Task to carry out
Write out each record exactly and skip every image.

Records for the task
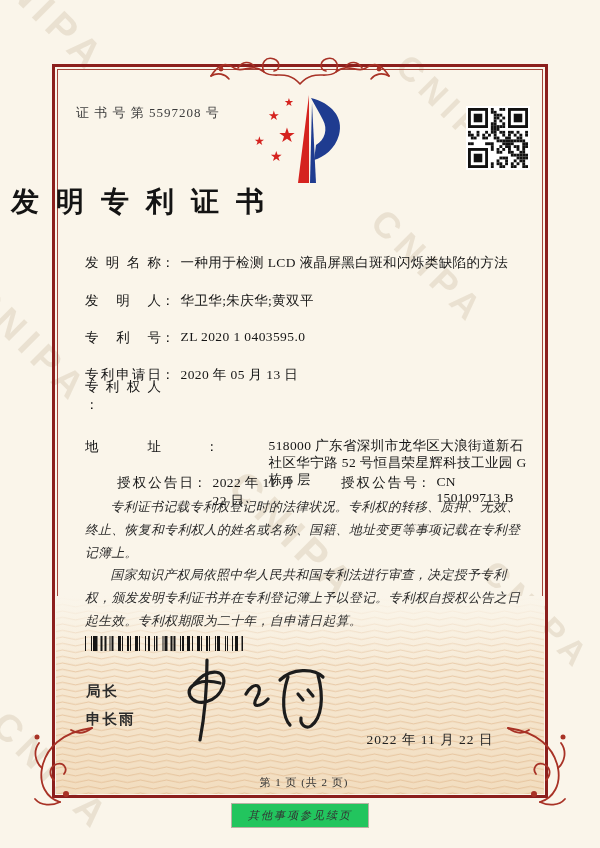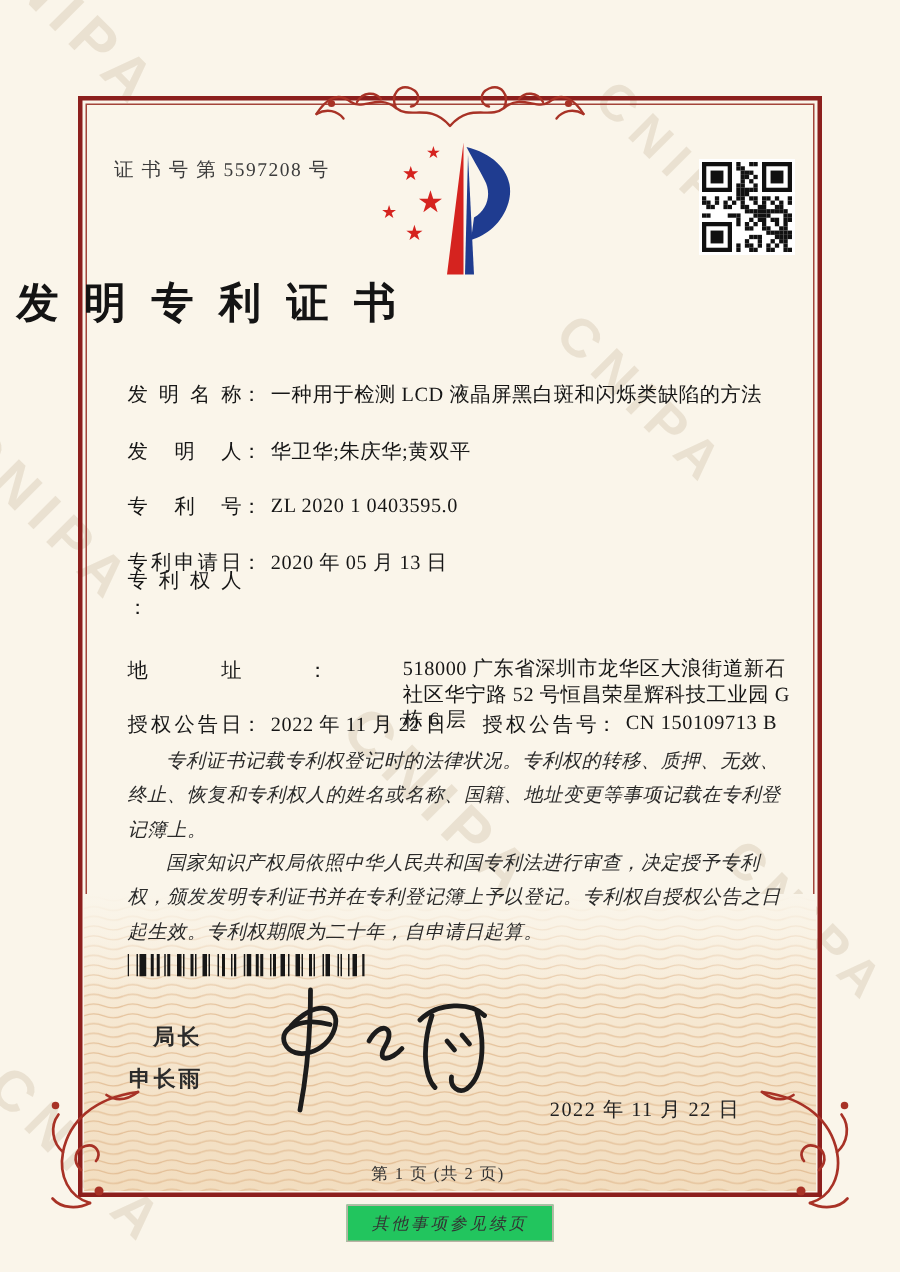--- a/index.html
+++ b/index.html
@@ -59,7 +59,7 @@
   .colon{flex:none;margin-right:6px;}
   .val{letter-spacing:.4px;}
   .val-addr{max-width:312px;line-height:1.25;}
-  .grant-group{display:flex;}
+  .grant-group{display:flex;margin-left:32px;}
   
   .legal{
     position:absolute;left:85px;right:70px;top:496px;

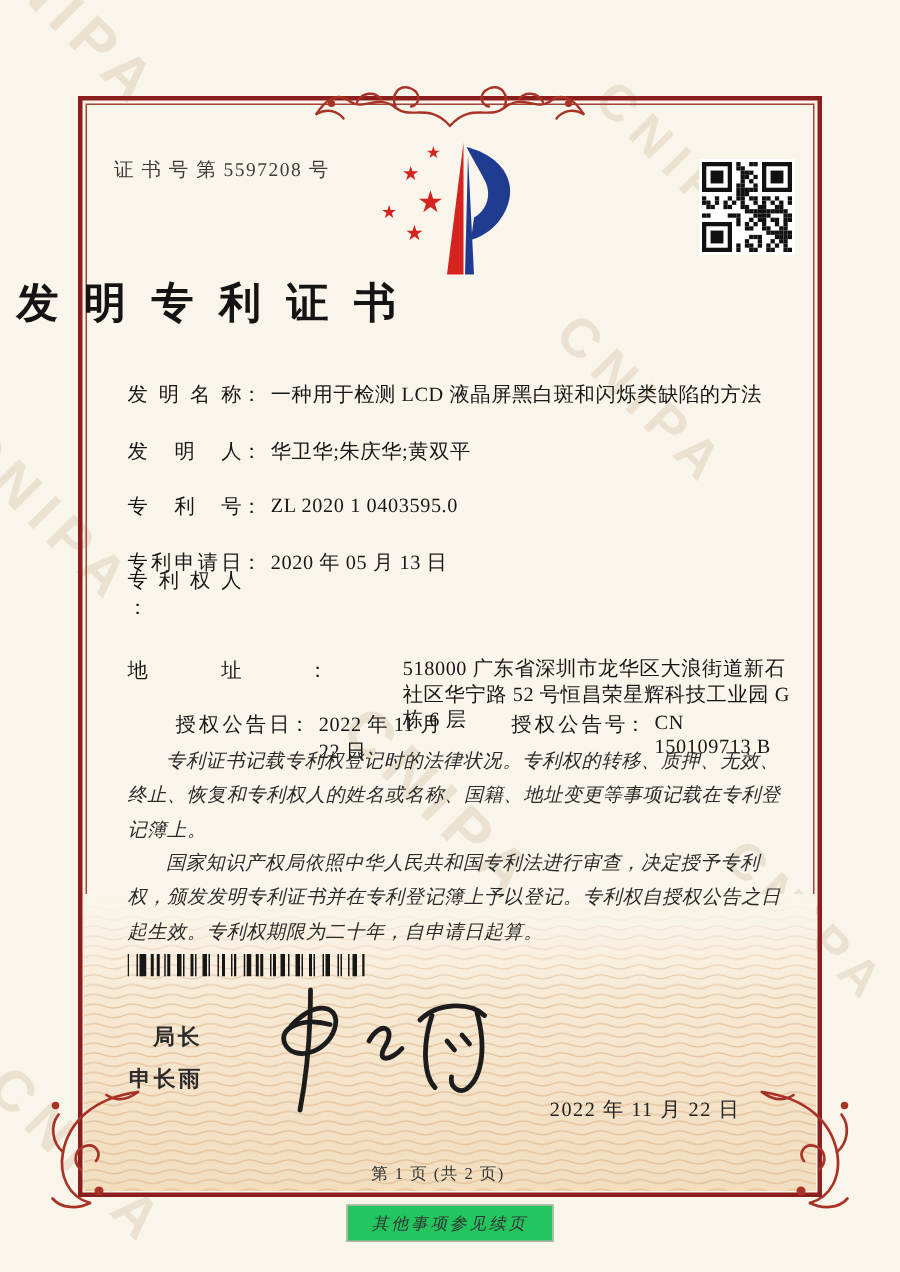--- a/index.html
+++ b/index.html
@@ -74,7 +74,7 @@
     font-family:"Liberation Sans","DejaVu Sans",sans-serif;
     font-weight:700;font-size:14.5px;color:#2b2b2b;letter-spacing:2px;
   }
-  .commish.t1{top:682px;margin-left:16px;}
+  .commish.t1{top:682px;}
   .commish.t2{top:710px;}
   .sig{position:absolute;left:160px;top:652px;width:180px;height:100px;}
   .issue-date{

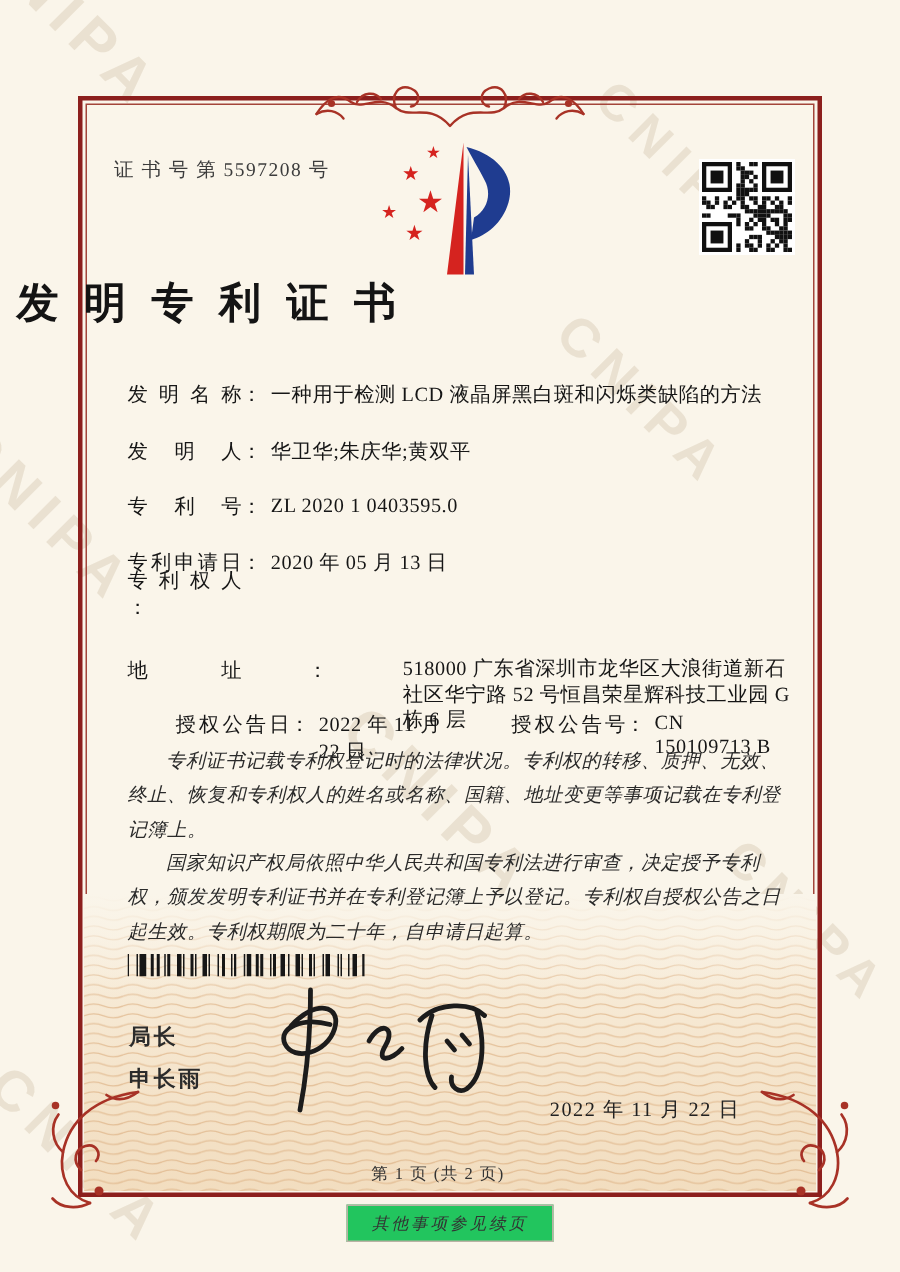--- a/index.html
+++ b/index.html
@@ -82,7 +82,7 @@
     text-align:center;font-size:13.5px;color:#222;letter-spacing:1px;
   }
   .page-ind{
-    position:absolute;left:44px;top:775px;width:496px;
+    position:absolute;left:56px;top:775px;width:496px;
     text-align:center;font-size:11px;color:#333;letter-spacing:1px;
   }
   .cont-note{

Solution to this task
--- a/index.html
+++ b/index.html
@@ -59,7 +59,7 @@
   .colon{flex:none;margin-right:6px;}
   .val{letter-spacing:.4px;}
   .val-addr{max-width:312px;line-height:1.25;}
-  .grant-group{display:flex;}
+  .grant-group{display:flex;margin-left:32px;}
   
   .legal{
     position:absolute;left:85px;right:70px;top:496px;

--- a/index.html
+++ b/index.html
@@ -74,7 +74,7 @@
     font-family:"Liberation Sans","DejaVu Sans",sans-serif;
     font-weight:700;font-size:14.5px;color:#2b2b2b;letter-spacing:2px;
   }
-  .commish.t1{top:682px;margin-left:16px;}
+  .commish.t1{top:682px;}
   .commish.t2{top:710px;}
   .sig{position:absolute;left:160px;top:652px;width:180px;height:100px;}
   .issue-date{

--- a/index.html
+++ b/index.html
@@ -82,7 +82,7 @@
     text-align:center;font-size:13.5px;color:#222;letter-spacing:1px;
   }
   .page-ind{
-    position:absolute;left:44px;top:775px;width:496px;
+    position:absolute;left:56px;top:775px;width:496px;
     text-align:center;font-size:11px;color:#333;letter-spacing:1px;
   }
   .cont-note{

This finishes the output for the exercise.